111614-mccarron-aj.jpg

 Andy Dalton: cool amid the trade winds.

One of the things that AJ McCarron could control back in the day is the splitter that Jake Peavy taught his fellow St. Paul's Episcopal School alum when Peavy came back from the majors to visit his hometown of Mobile, Ala.

"I thought about it. I was 14-0 my senior year," McCarron mused Monday of a possible big-league career. "But I told eight teams not to draft me because I was going to play football."

It was a much simpler time. A time when he was a pint-sized Little Leaguer and didn't even have to negotiate to get a ball from the Braves Hall-of-Fame aces in the Atlanta bullpen before a game.
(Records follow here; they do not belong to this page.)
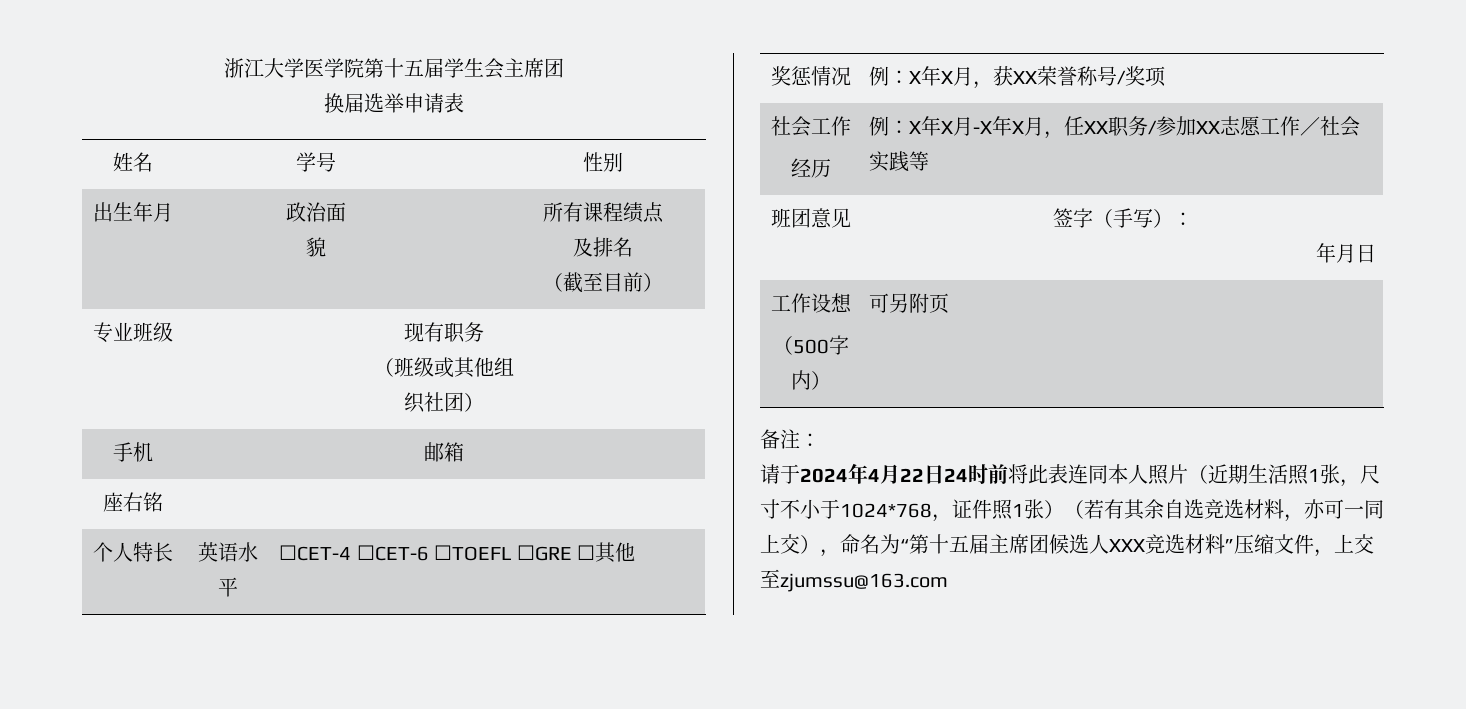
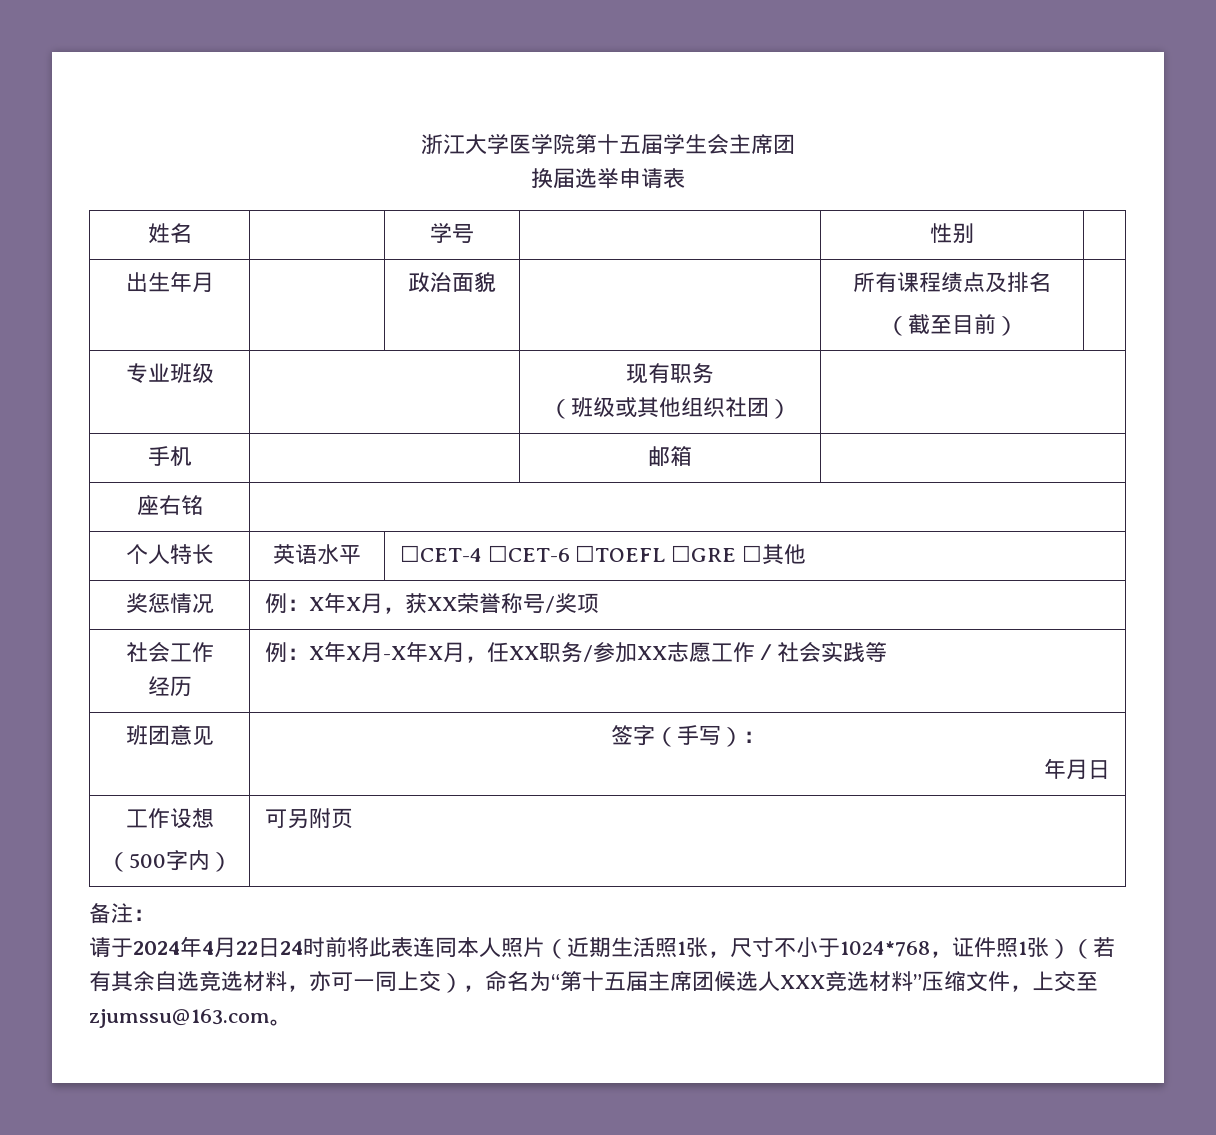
- 请于2024年4月22日24时前将此表连同本人照片（近期生活照1张，尺寸不小于1024*768，证件照1张）（若有其余自选竞选材料，亦可一同上交），命名为“第十五届主席团候选人XXX竞选材料”压缩文件，上交至zjumssu@163.com
+ 请于2024年4月22日24时前将此表连同本人照片（近期生活照1张，尺寸不小于1024*768，证件照1张）（若有其余自选竞选材料，亦可一同上交），命名为“第十五届主席团候选人XXX竞选材料”压缩文件，上交至zjumssu@163.com。

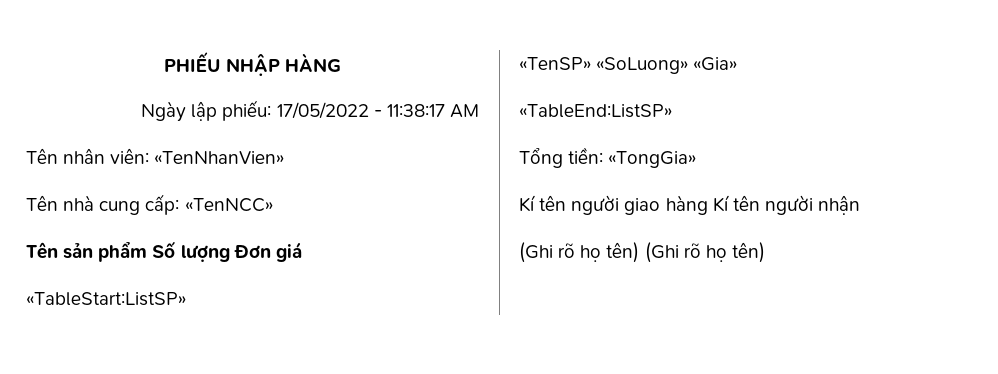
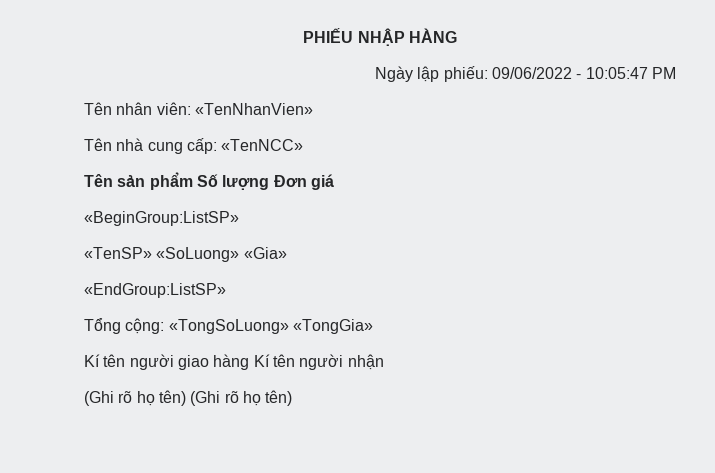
- Ngày lập phiếu: 17/05/2022 - 11:38:17 AM
+ Ngày lập phiếu: 09/06/2022 - 10:05:47 PM
- «TableStart:ListSP»
+ «BeginGroup:ListSP»
- «TableEnd:ListSP»
+ «EndGroup:ListSP»
- Tổng tiền: «TongGia»
+ Tổng cộng: «TongSoLuong» «TongGia»

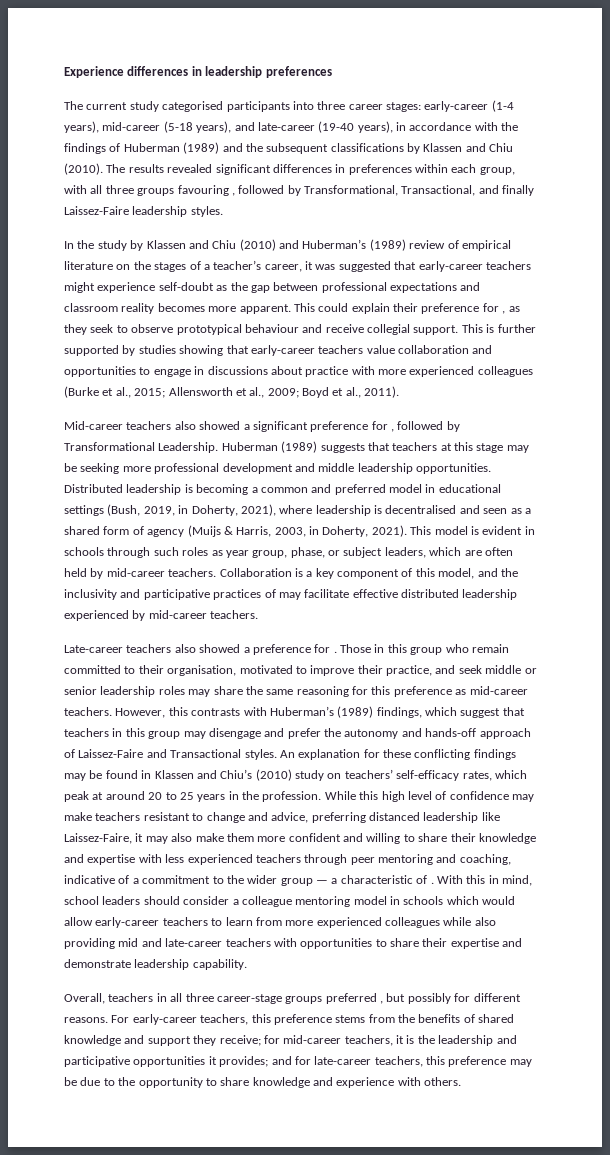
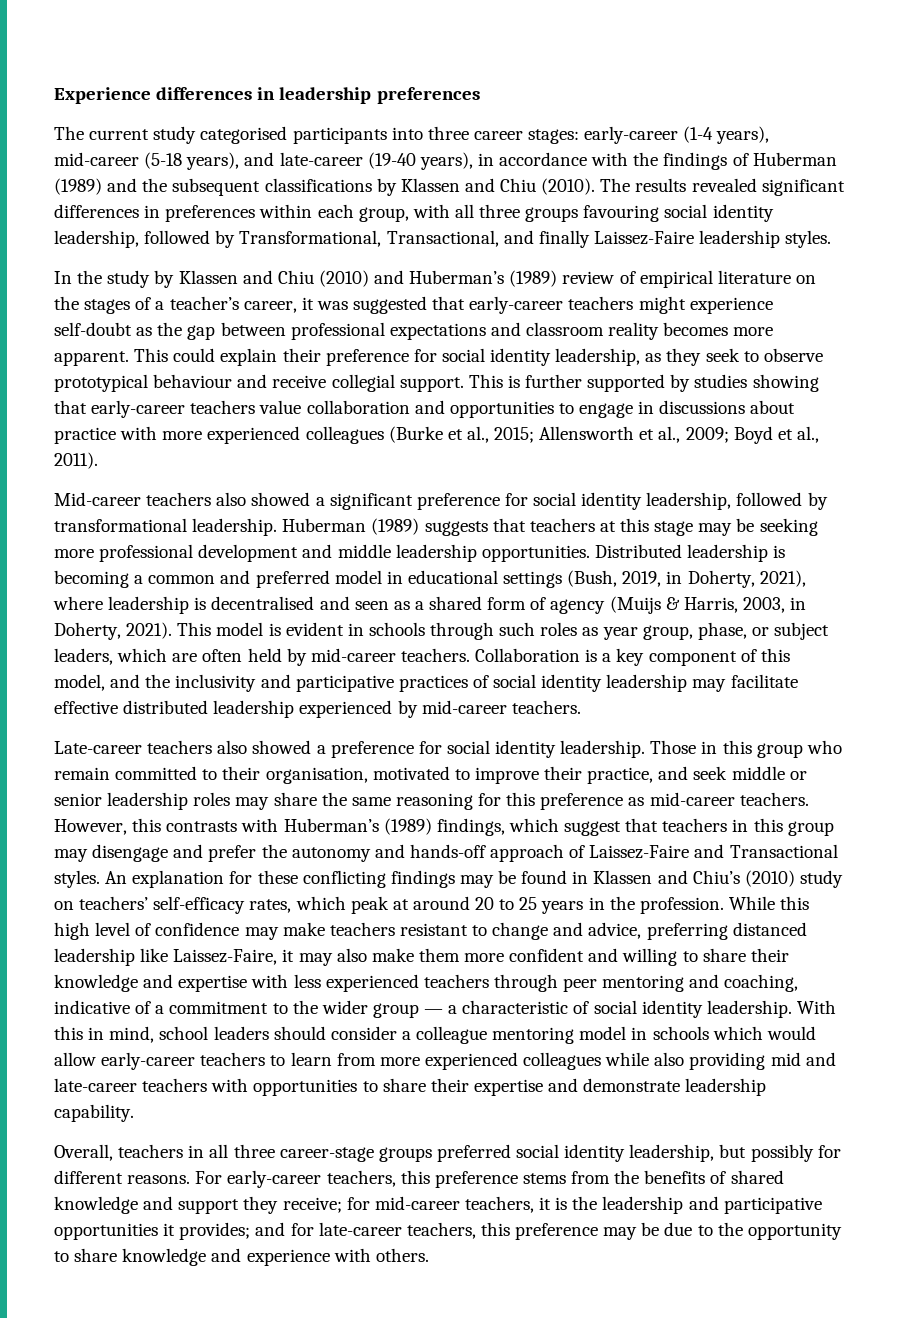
- The results revealed significant differences in preferences within each group, with all three groups favouring , followed by Transformational, Transactional, and finally Laissez-Faire leadership styles.
+ The results revealed significant differences in preferences within each group, with all three groups favouring social identity leadership, followed by Transformational, Transactional, and finally Laissez-Faire leadership styles.
- This could explain their preference for , as they seek to observe prototypical behaviour and receive collegial support.
+ This could explain their preference for social identity leadership, as they seek to observe prototypical behaviour and receive collegial support.
- Mid-career teachers also showed a significant preference for , followed by Transformational Leadership.
+ Mid-career teachers also showed a significant preference for social identity leadership, followed by transformational leadership.
- Collaboration is a key component of this model, and the inclusivity and participative practices of may facilitate effective distributed leadership experienced by mid-career teachers.
+ Collaboration is a key component of this model, and the inclusivity and participative practices of social identity leadership may facilitate effective distributed leadership experienced by mid-career teachers.
- Late-career teachers also showed a preference for .
+ Late-career teachers also showed a preference for social identity leadership.
- While this high level of confidence may make teachers resistant to change and advice, preferring distanced leadership like Laissez-Faire, it may also make them more confident and willing to share their knowledge and expertise with less experienced teachers through peer mentoring and coaching, indicative of a commitment to the wider group — a characteristic of .
+ While this high level of confidence may make teachers resistant to change and advice, preferring distanced leadership like Laissez-Faire, it may also make them more confident and willing to share their knowledge and expertise with less experienced teachers through peer mentoring and coaching, indicative of a commitment to the wider group — a characteristic of social identity leadership.
- Overall, teachers in all three career-stage groups preferred , but possibly for different reasons.
+ Overall, teachers in all three career-stage groups preferred social identity leadership, but possibly for different reasons.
He might have been able to throw 3-2 splitters, but he realizes he can't control where he plays in his fourth NFL season.

Or third, depending on whom you ask. For now. He's under contact to the Bengals and the more the trade winds blow the more adamant it seems the Bengals aren't going to move him as waits behind an established star in Andy Dalton.

"I'm a huge competitor. I've always been that way. I want to play," said McCarron, who displayed that fierceness for all to see when he rallied the Bengals with 16 points in the fourth quarter of a play-off game.

"But it's something I can't control. There's no reason to worry about it because it spills into your life and it can affect your marriage and your relationships with people. I don't want that. A lot of people wish they could be in my shoes and get the money we to get to play a game. I love it. I'm at peace with it."

Yet the rumor mill is always at war. It continues to grind out the notion that Cleveland head coach Hue Jackson, who oversaw McCarron's heroics in his last game as the Bengals offensive coordinator, would like to trade for him or Tom Brady backup Jimmy Garoppolo.

The Bengals, for their part, aren't looking to trade McCarron. Bengals president Mike Brown went as far to say last month he has the best quarterback situation in the league and there would be a hefty price to pay for an AFC North team to extract McCarron.

With Thursday's first round creeping up on the beleaguered Browns' brain trust, it appears they aren't looking to part with anything like the 12th pick or 33rd pick and something else for McCarron. That's what it sounds like it would take because even though McCarron and the Bengals are in arbitration about when he becomes a free agent, the club isn't looking to force a deal because they don't know when they'll lose control of him.

"It is what it is," McCarron said. "That's for the lawyers."

020416-mccarron-aj-1.jpg

McCarron showed his calm on the road in staking the Bengals to a 14-0 lead in a game for a 2015 bye at Mile High.

Because McCarron went on the non-football injury list for all but three weeks of his rookie year, the Bengals believe he didn't accrue a season toward free agency. They think he'll be a restricted free agent next year. McCarron's side argues he should be classified an unrestricted free agent after the season.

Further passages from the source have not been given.